So, during the hackfest, I mainly took part to a group working on what can be called a proposal for an updated desktop shell. It's quite a big challenge to change a core part of the user interaction with the computer, but there's at least no harm in exploring various ways and in seeing if those make sense. So we tried to forget the current GNOME and see what we thought would make sense. In this post, I'll try to give a general overview and highlight the big items, but the wiki page probably has more details about all this, so it's worth a read (although you should not consider it as a complete specification; more work is needed!). Many thanks to Neil for working on the mockups, and of course to everybody who contributed to the current result (I'm not going to start naming people since I'll forget a few of them ;-)).
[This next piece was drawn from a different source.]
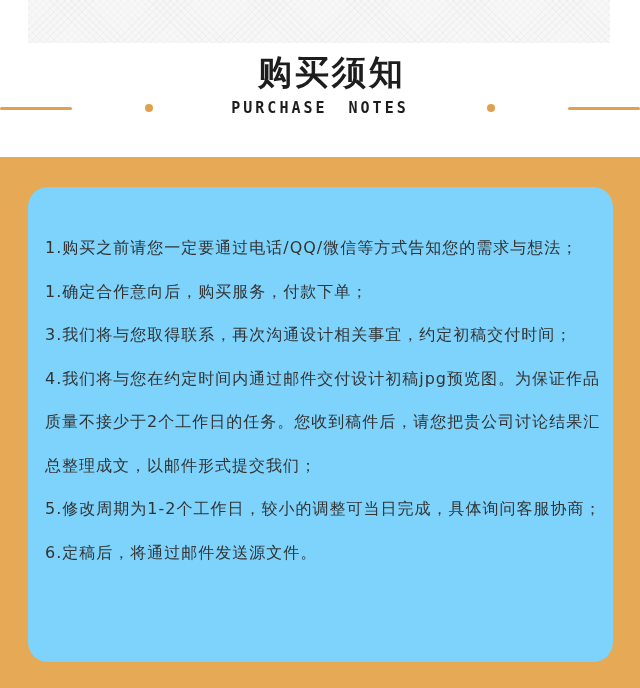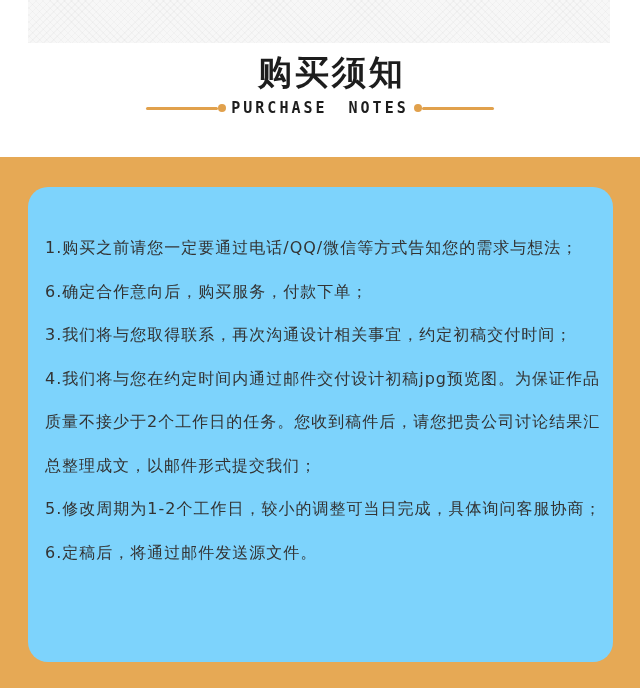"PURCHASE NOTES" .subtitle-row { justify-content: center -> space-between }
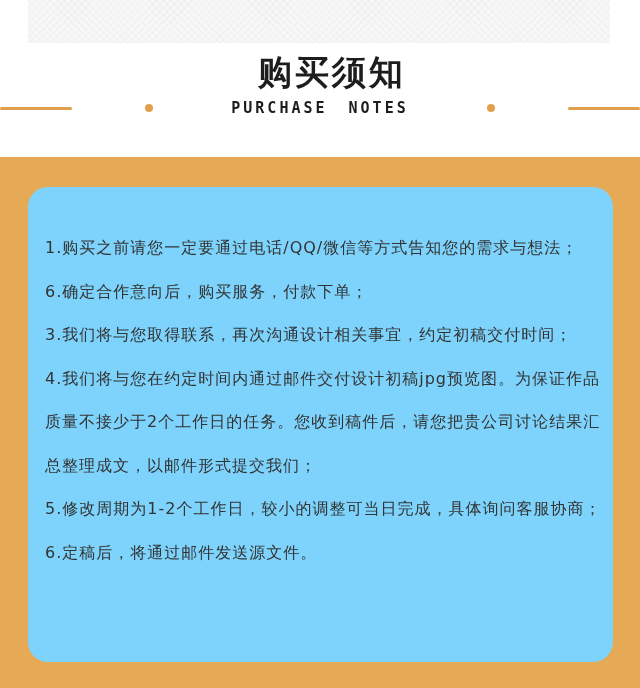"6.确定合作意向后，购买服务，付款下单；" p.note-item { text: 6 -> 1 }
We started with a few observations (there were way more things than just those few items, but this should help you understand the rationale):

  • finding the window you want to find can be too difficult. Most people are using to the window list, but it takes quite some space and finding a window in this list needs focus from the user when you have more than 4 windows, eg.
  • workspaces are powerful but not intuitive. Power users use them, but it's just black voodoo for most users. It started being useful for normal people with the famous cube, though.
  • launching applications is too hard. The applications menu is just not well adapted for that: it takes a long time to find one item. Some people use launchers (but how do I add a launcher?), some use the run dialog, or GNOME Do, etc.
  • the current panel is okay-ish, but it's really not that great. You can have applets, but most people don't add applets (because they don't know how to add applets). You can move the panels on your desktop. You can even have a panel in the middle of the screen. Yeah. Useful.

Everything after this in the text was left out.